-- EXTRACTED ENTRIES --
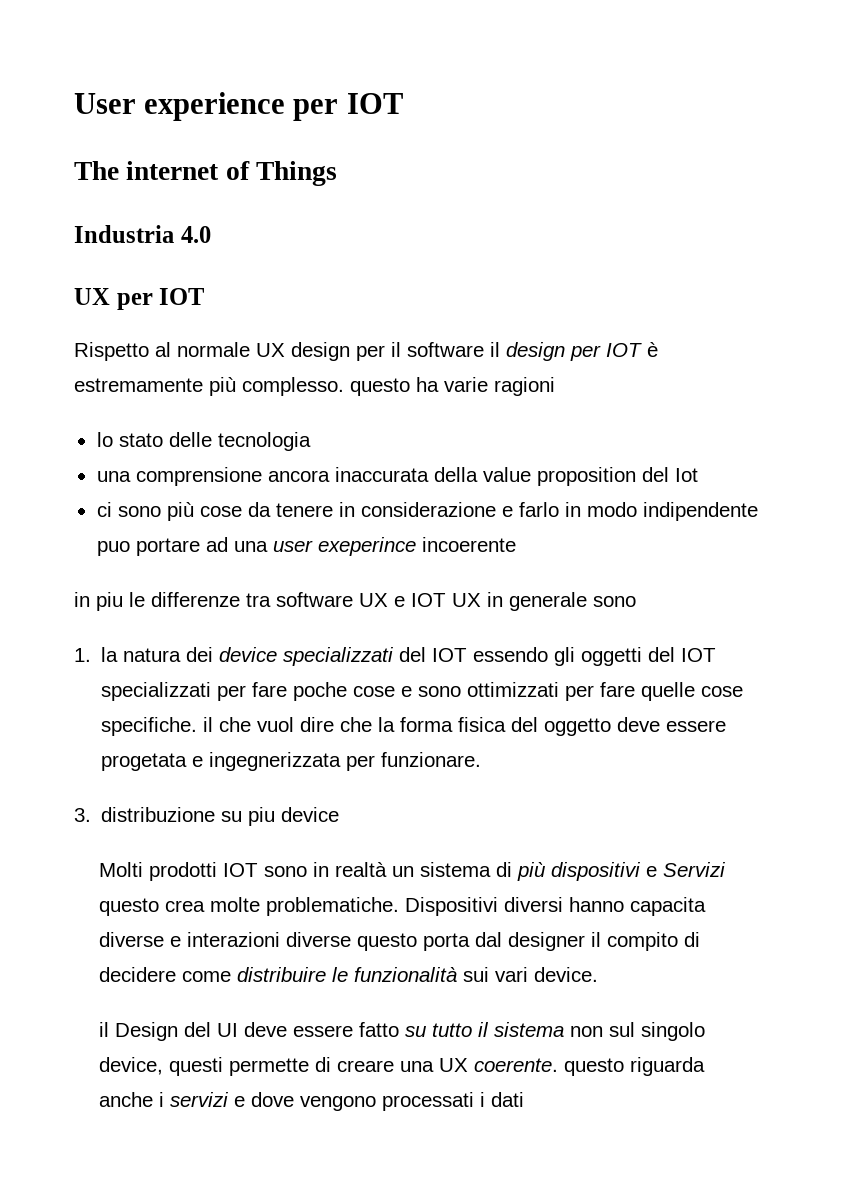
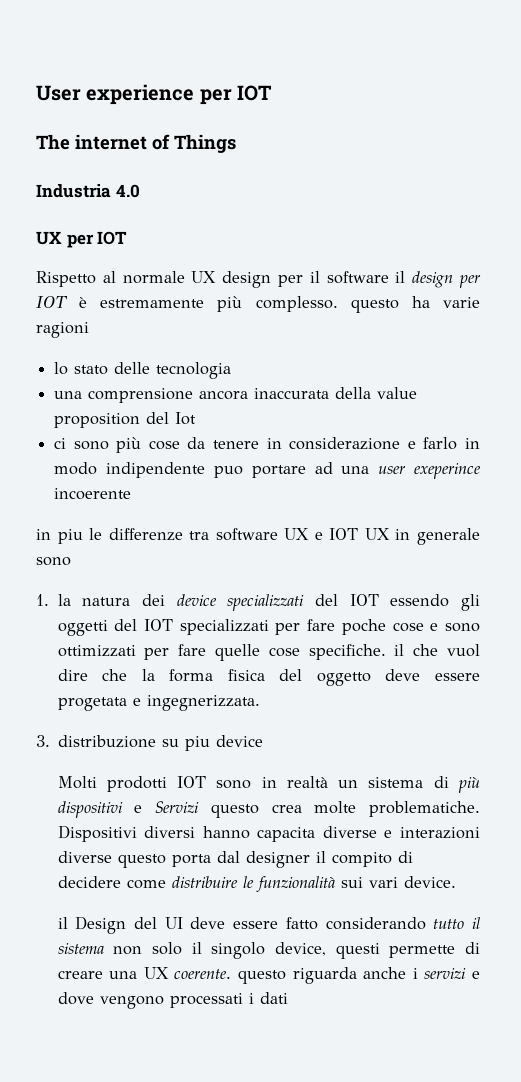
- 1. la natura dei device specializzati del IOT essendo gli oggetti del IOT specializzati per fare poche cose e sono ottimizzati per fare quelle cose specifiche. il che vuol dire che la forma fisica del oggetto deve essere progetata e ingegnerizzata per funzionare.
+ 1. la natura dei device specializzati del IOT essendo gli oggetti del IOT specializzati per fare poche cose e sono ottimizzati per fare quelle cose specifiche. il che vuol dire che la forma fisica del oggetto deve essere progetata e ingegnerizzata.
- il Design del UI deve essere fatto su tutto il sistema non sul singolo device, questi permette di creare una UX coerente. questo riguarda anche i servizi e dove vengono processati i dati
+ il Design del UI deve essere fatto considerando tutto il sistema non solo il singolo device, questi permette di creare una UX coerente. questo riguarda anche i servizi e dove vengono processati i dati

---

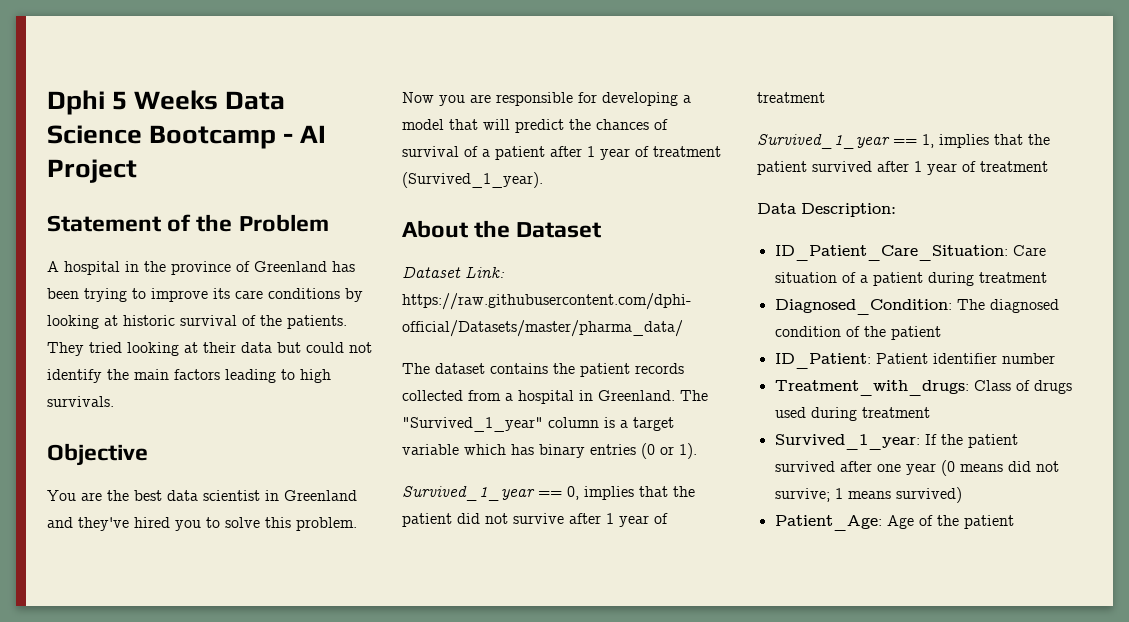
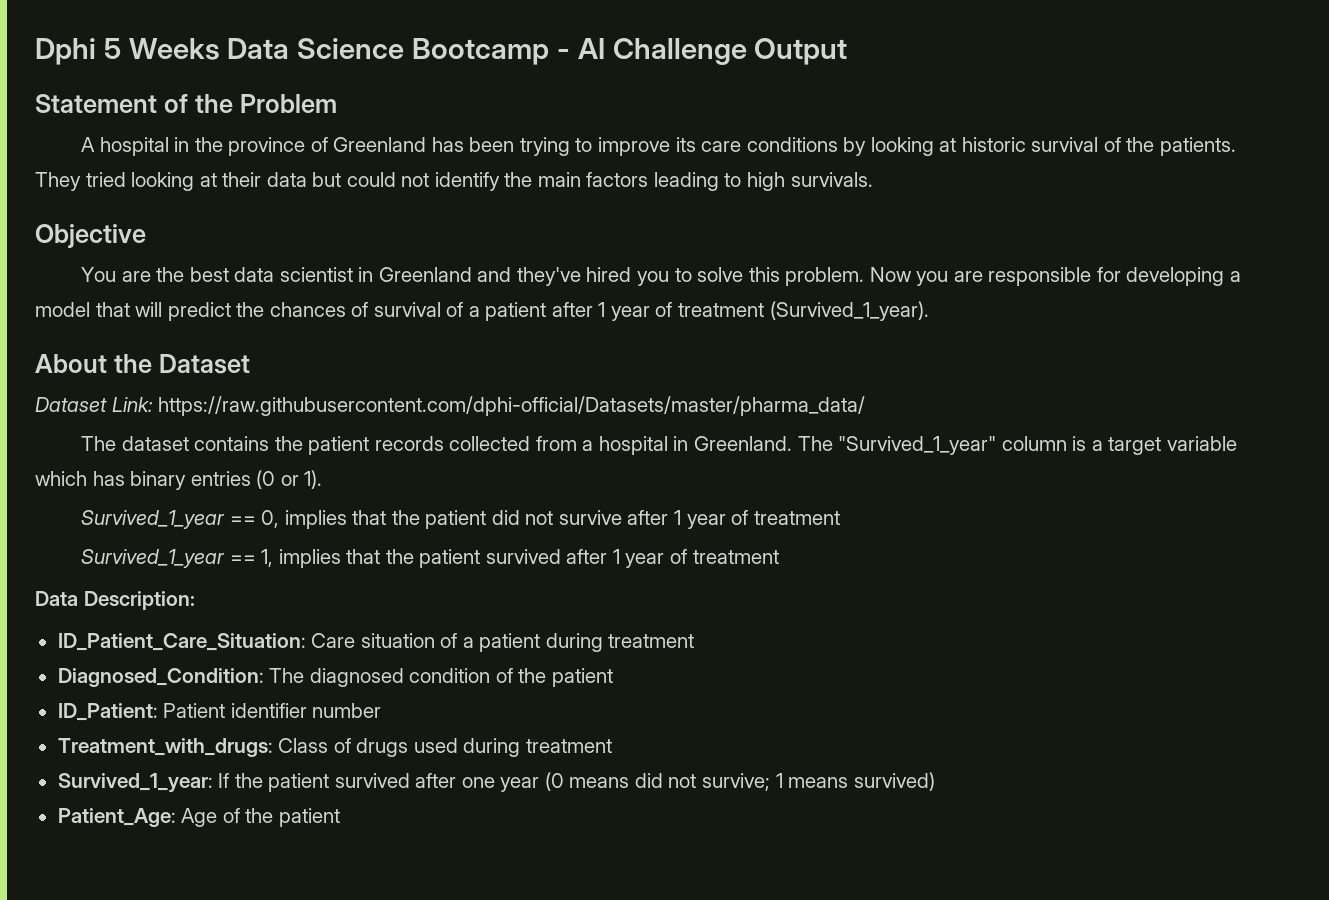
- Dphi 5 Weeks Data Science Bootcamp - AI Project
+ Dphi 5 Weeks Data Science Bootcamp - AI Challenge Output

-- PROBLEM STATEMENT --
Please give again the lines above between the line holding "progetata e ingegnerizzata." and the line holding "essere fatto considerando", inclusive, exactly as they are and with nothing added.

-- EXERCISE SOLUTION --
+ 1. la natura dei device specializzati del IOT essendo gli oggetti del IOT specializzati per fare poche cose e sono ottimizzati per fare quelle cose specifiche. il che vuol dire che la forma fisica del oggetto deve essere progetata e ingegnerizzata.
- il Design del UI deve essere fatto su tutto il sistema non sul singolo device, questi permette di creare una UX coerente. questo riguarda anche i servizi e dove vengono processati i dati
+ il Design del UI deve essere fatto considerando tutto il sistema non solo il singolo device, questi permette di creare una UX coerente. questo riguarda anche i servizi e dove vengono processati i dati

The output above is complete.